The colonisation of the Lesser Antilles by man is relatively recent (6000 years BP) and the deforestation of these islands, linked to the introduction of the sugar cane and banana cultures, is more recent (400–500 years BP). These agricultural practices were responsible for the creation of numerous artificial habitats such as sugar cane canals, irrigation ponds or banana drains which are highly favourable sites for B. glabrata (Golvan et al, 1981; Jordan, 1985).

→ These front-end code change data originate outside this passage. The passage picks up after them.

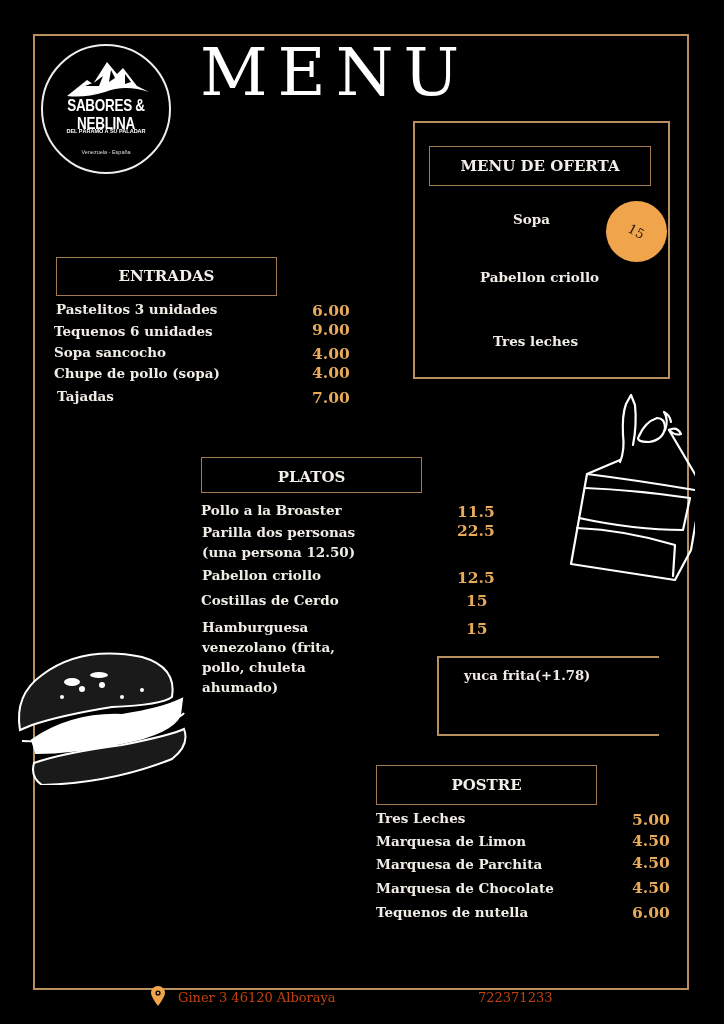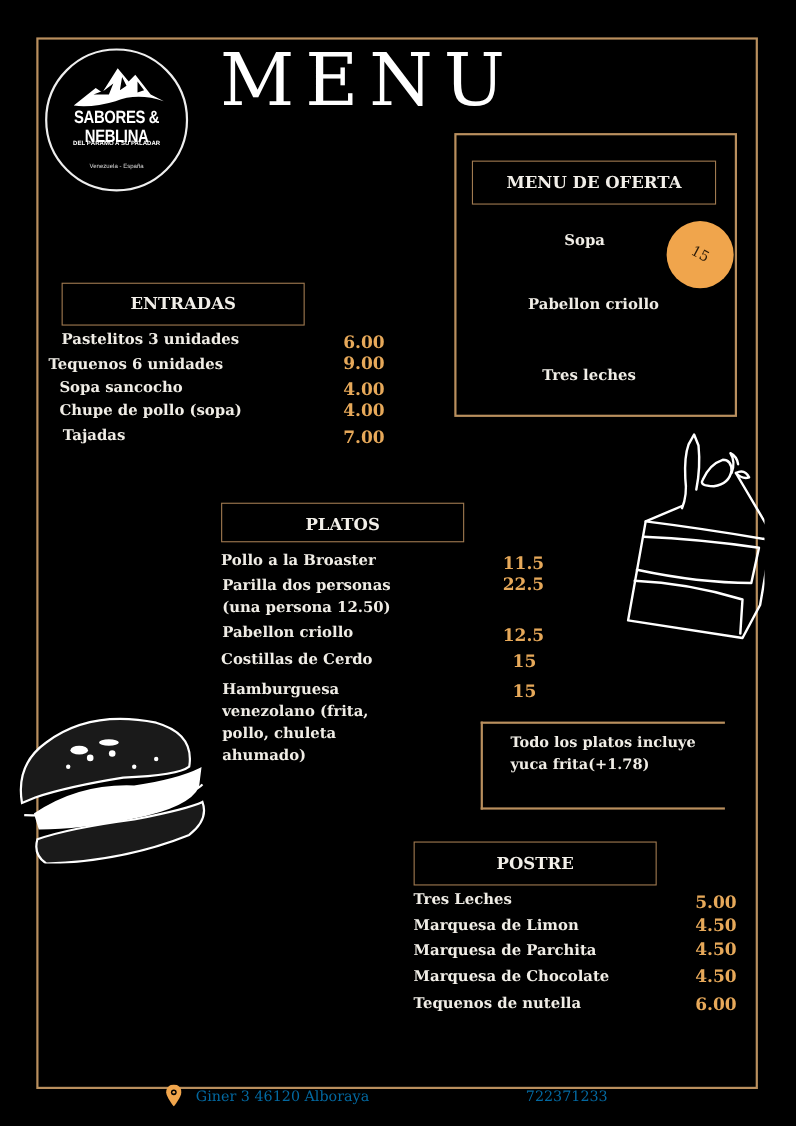--- a/index.html
+++ b/index.html
@@ -51,7 +51,7 @@
 <div class="sechead" style="left:56px;top:257px;width:221px;height:39px;line-height:37px;">ENTRADAS</div>
 <div class="item" style="left:56px;top:301px;">Pastelitos 3 unidades</div>
 <div class="price" style="left:312px;top:301px;">6.00</div>
-<div class="item" style="left:44px;top:323px;">Tequenos 6 unidades</div>
+<div class="item" style="left:54px;top:323px;">Tequenos 6 unidades</div>
 <div class="price" style="left:312px;top:320px;">9.00</div>
 <div class="item" style="left:54px;top:344px;">Sopa sancocho</div>
 <div class="price" style="left:312px;top:344px;">4.00</div>

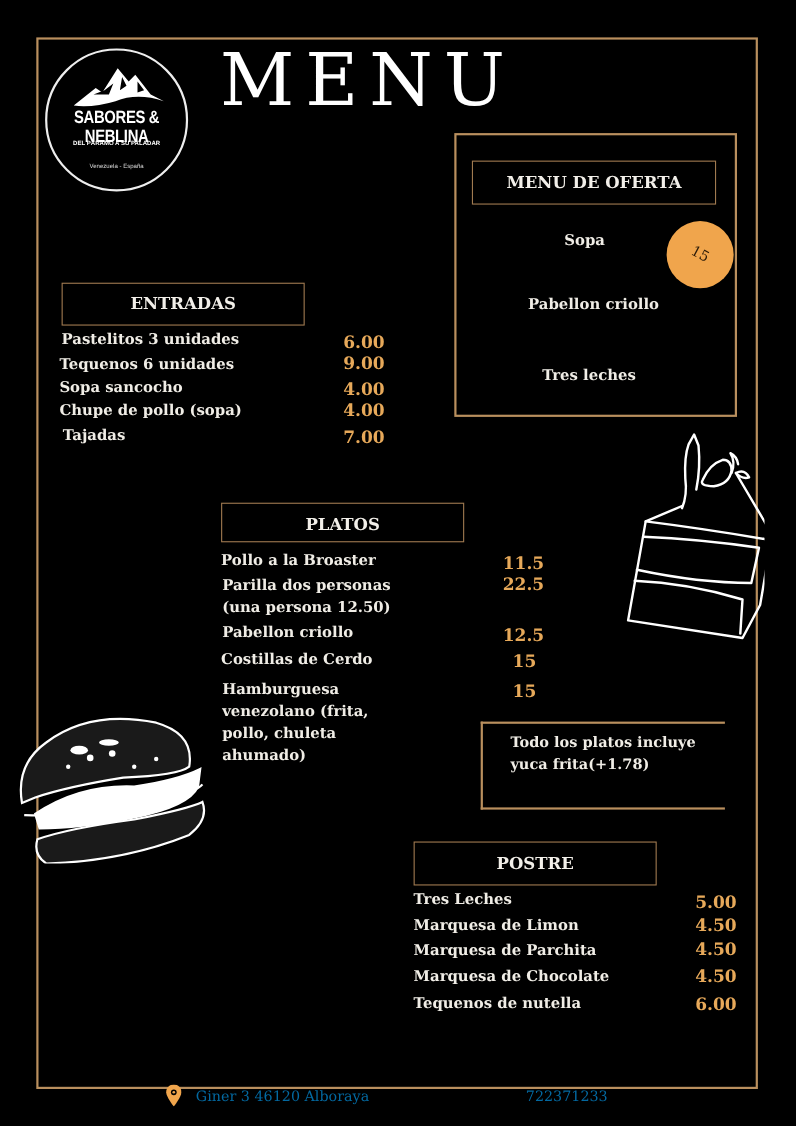--- a/index.html
+++ b/index.html
@@ -91,7 +91,6 @@
 <div class="price" style="left:466px;top:619px;">15</div>
 
 <div class="abs note">
-  <div>Todo los platos incluye</div>
   <div>yuca frita(+1.78)</div>
 </div>
 

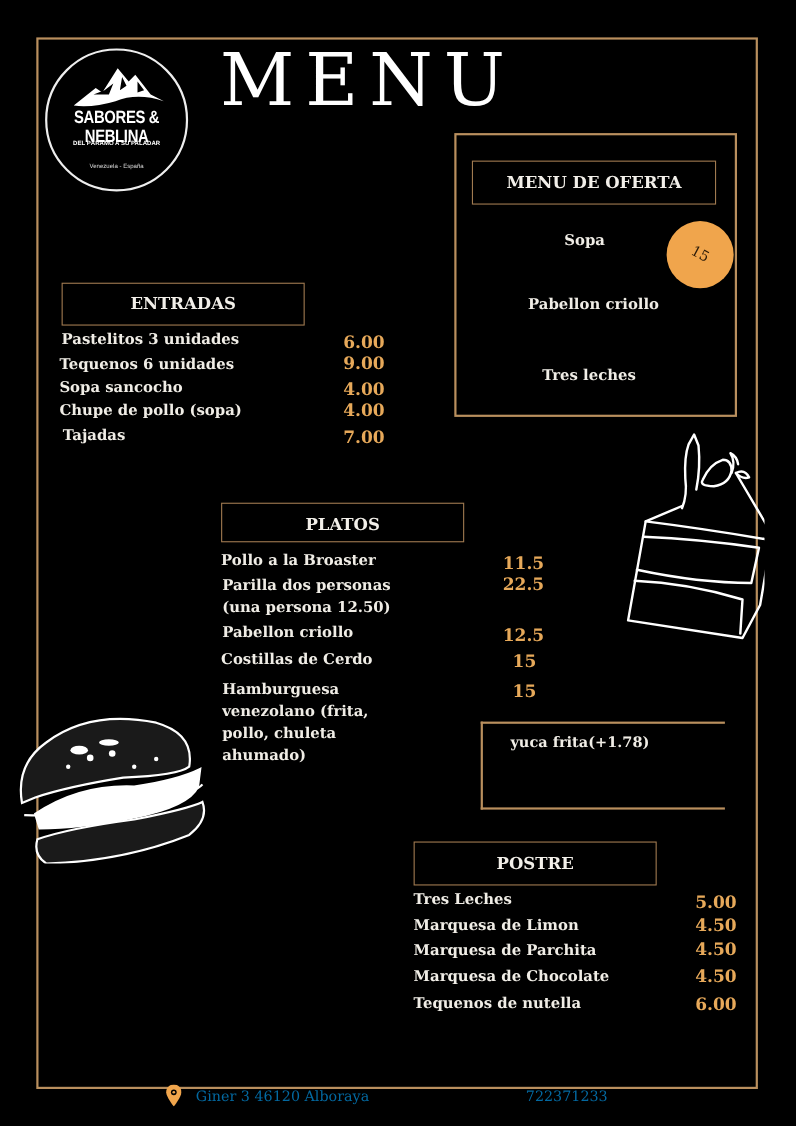--- a/index.html
+++ b/index.html
@@ -20,7 +20,7 @@
   .badge { left:606px; top:201px; width:61px; height:61px; border-radius:50%; background:#f0a54c; color:#2a1a08; display:flex; align-items:center; justify-content:center; font-size:13px; }
   .badge span { transform:rotate(28deg); display:inline-block; }
   .note { left:437px; top:656px; width:222px; height:80px; border-left:2px solid #b98f5e; border-top:2px solid #b98f5e; border-bottom:2px solid #b98f5e; box-sizing:border-box; padding:8px 0 0 25px; font-weight:bold; font-size:13.2px; line-height:20px; color:#f0ede6; }
-  .footer-text { position:absolute; top:990px; font-size:13px; color:#0369a1; }
+  .footer-text { position:absolute; top:990px; font-size:13px; color:#c2410c; }
 </style>
 </head>
 <body>

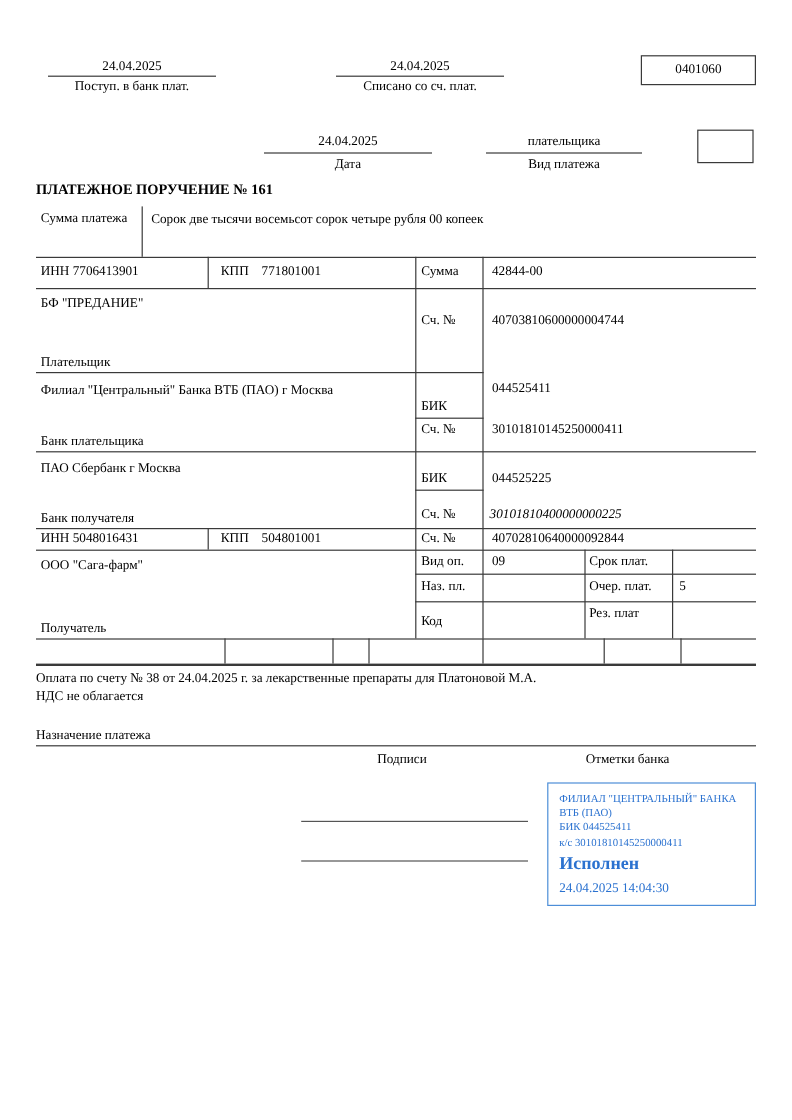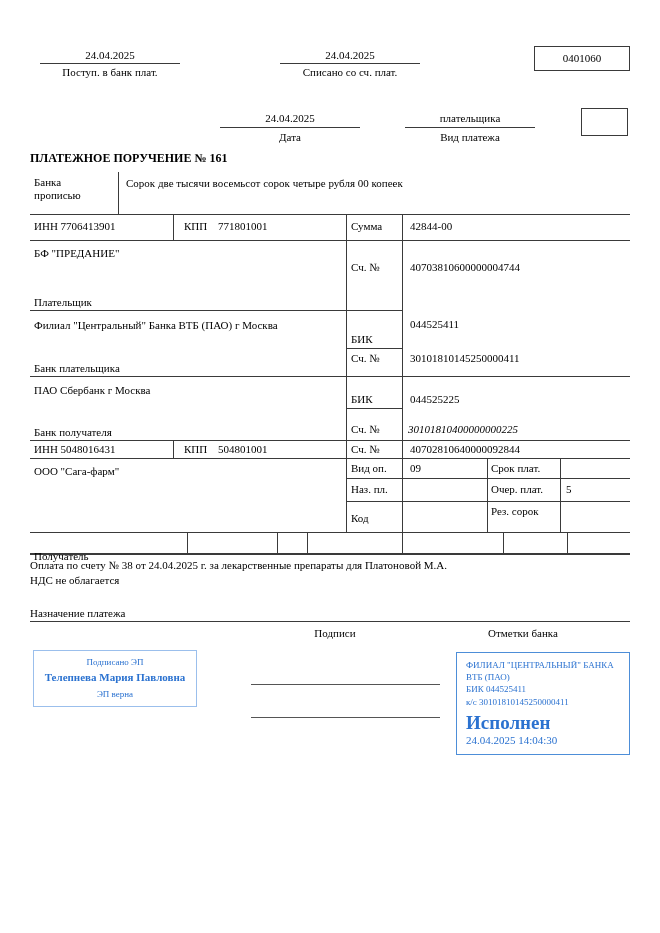--- a/index.html
+++ b/index.html
@@ -49,7 +49,7 @@
   <div class="box" style="left:581px;top:108px;width:47px;height:28px;"></div>
 
   <div class="vl" style="left:118px;top:172px;height:42px;"></div>
-  <div class="t w" style="left:34px;top:176px;width:75px;">Банка прописью</div>
+  <div class="t w" style="left:34px;top:176px;width:75px;">Сумма платежа</div>
   <div class="t w" style="left:126px;top:177px;width:500px;">Сорок две тысячи восемьсот сорок четыре рубля 00 копеек</div>
 
   <div class="hl" style="left:30px;top:214px;width:600px;"></div>

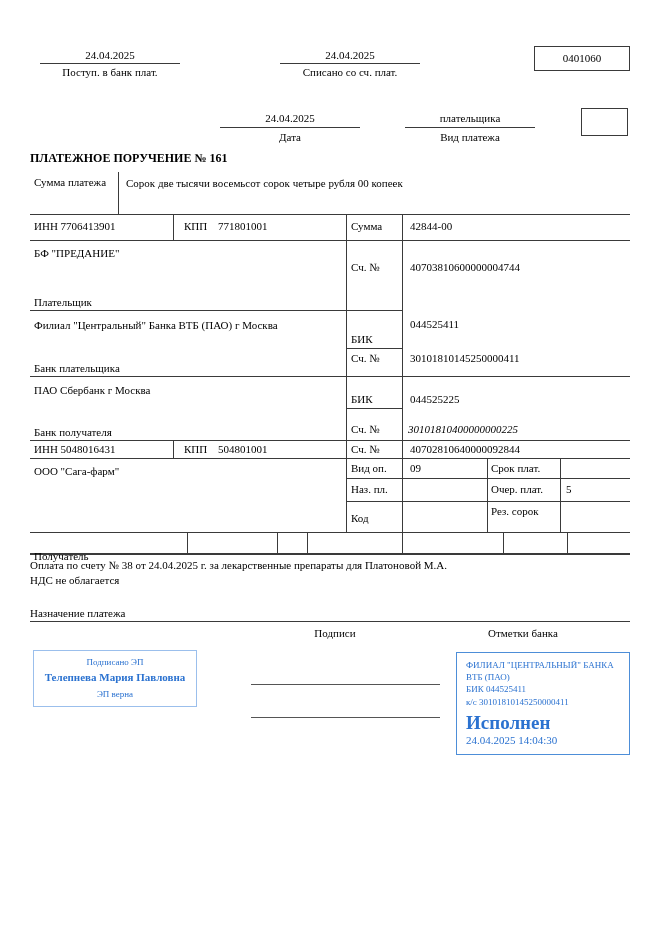--- a/index.html
+++ b/index.html
@@ -125,7 +125,7 @@
 
   <div class="t" style="left:351px;top:512px;">Код</div>
   <div class="t" style="left:410px;top:512px;"></div>
-  <div class="t" style="left:491px;top:505px;">Рез. сорок</div>
+  <div class="t" style="left:491px;top:505px;">Рез. плат</div>
   <div class="t" style="left:566px;top:505px;"></div>
 
   <div class="t w" style="left:30px;top:559px;width:590px;">Оплата по счету № 38 от 24.04.2025 г. за лекарственные препараты для Платоновой М.А.</div>

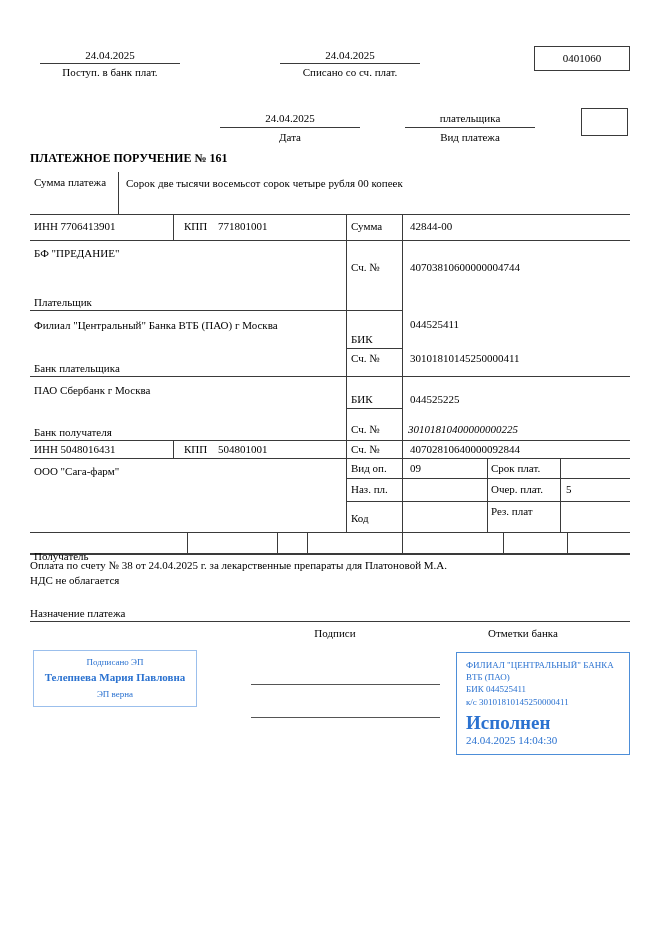--- a/index.html
+++ b/index.html
@@ -111,7 +111,7 @@
   <div class="t" style="left:410px;top:443px;">40702810640000092844</div>
 
   <div class="t w" style="left:34px;top:465px;width:300px;">ООО "Сага-фарм"</div>
-  <div class="t" style="left:34px;top:518px;margin-top:32px;">Получатель</div>
+  <div class="t" style="left:34px;top:518px;">Получатель</div>
 
   <div class="t" style="left:351px;top:462px;">Вид оп.</div>
   <div class="t" style="left:410px;top:462px;">09</div>

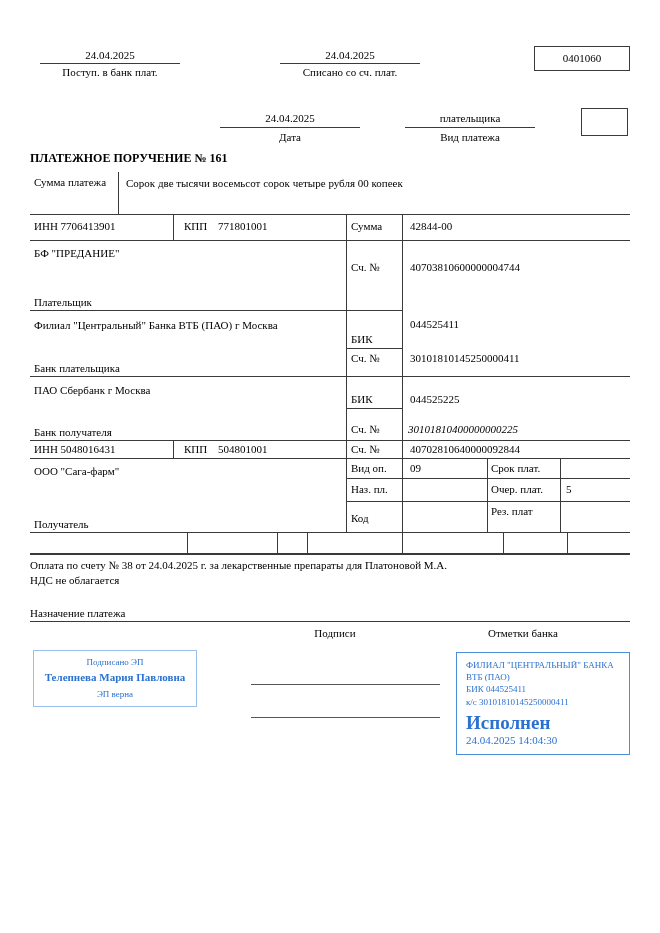--- a/index.html
+++ b/index.html
@@ -136,11 +136,6 @@
   <div class="t c" style="left:265px;top:627px;width:140px;">Подписи</div>
   <div class="t c" style="left:453px;top:627px;width:140px;">Отметки банка</div>
 
-  <div class="stamp-sig" style="left:33px;top:650px;width:164px;height:57px;">
-    <div class="t c" style="left:0;top:6px;width:162px;font-size:9px;">Подписано ЭП</div>
-    <div class="t c b" style="left:0;top:20px;width:162px;font-size:11px;">Телепнева Мария Павловна</div>
-    <div class="t c" style="left:0;top:38px;width:162px;font-size:9px;">ЭП верна</div>
-  </div>
 
   <div class="sigline" style="left:251px;top:684px;width:189px;"></div>
   <div class="sigline" style="left:251px;top:717px;width:189px;"></div>

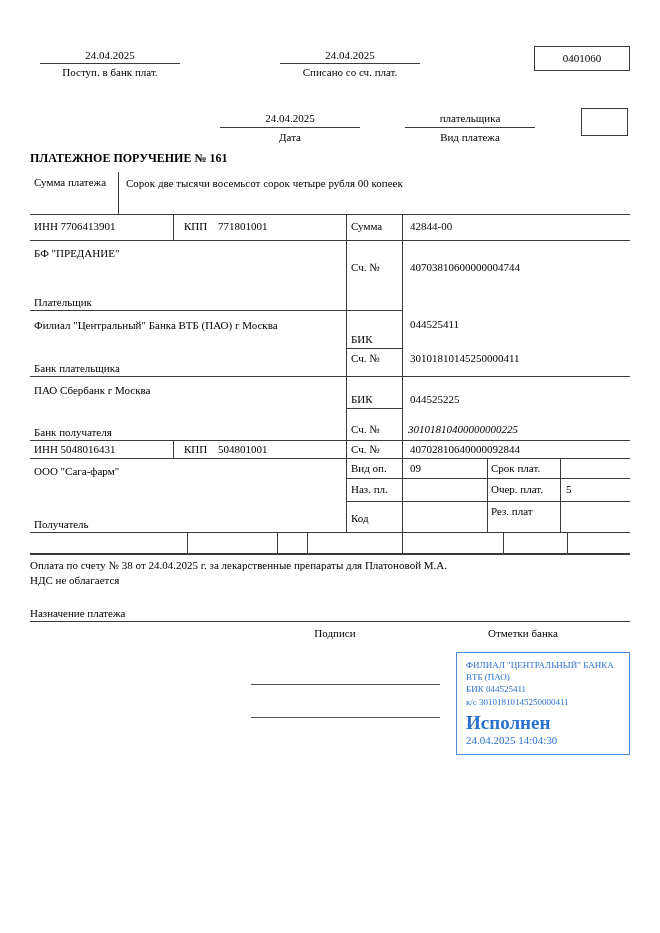--- a/index.html
+++ b/index.html
@@ -145,7 +145,7 @@
     <div class="t" style="left:9px;top:19px;width:156px;font-size:9px;">ВТБ (ПАО)</div>
     <div class="t" style="left:9px;top:31px;width:156px;font-size:9px;">БИК 044525411</div>
     <div class="t" style="left:9px;top:44px;width:160px;font-size:9px;">к/с 30101810145250000411</div>
-    <div class="t b" style="left:9px;top:59px;font-size:19px;">Исполнен</div>
+    <div class="t b" style="left:9px;top:59px;font-size:15px;">Исполнен</div>
     <div class="t" style="left:9px;top:81px;font-size:11px;">24.04.2025 14:04:30</div>
   </div>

Before the economic development of the islands, the aquatic habitats were mainly represented by forest streams and rivers which are largely unsuitable biotopes for B. glabrata (Golvan et al, 1981). This makes scenario (i) rather unlikely. On the other hand, numerous well-documented introductions of freshwater snails into the Caribbean area have been reported over the last few decades, showing that the invasion process are not only underway, but also strongly increasing (see review in Pointier, 1999). This gives some credence to scenario (ii). Moreover, the recent introduction of an already divergent haplotype in Caripe (see Table 1; JPP, unpublished data) goes in the same direction. However, our sample does not include the Venezuelan haplotypes that were the source (or are closely related to) of colonisation of the Antilles. There are two possible explanations: either we failed to sample this source population (eg, no samples from the Guiana region were available), or it does not exist anymore in Venezuela. More analyses will be necessary before we can chose between these alternatives.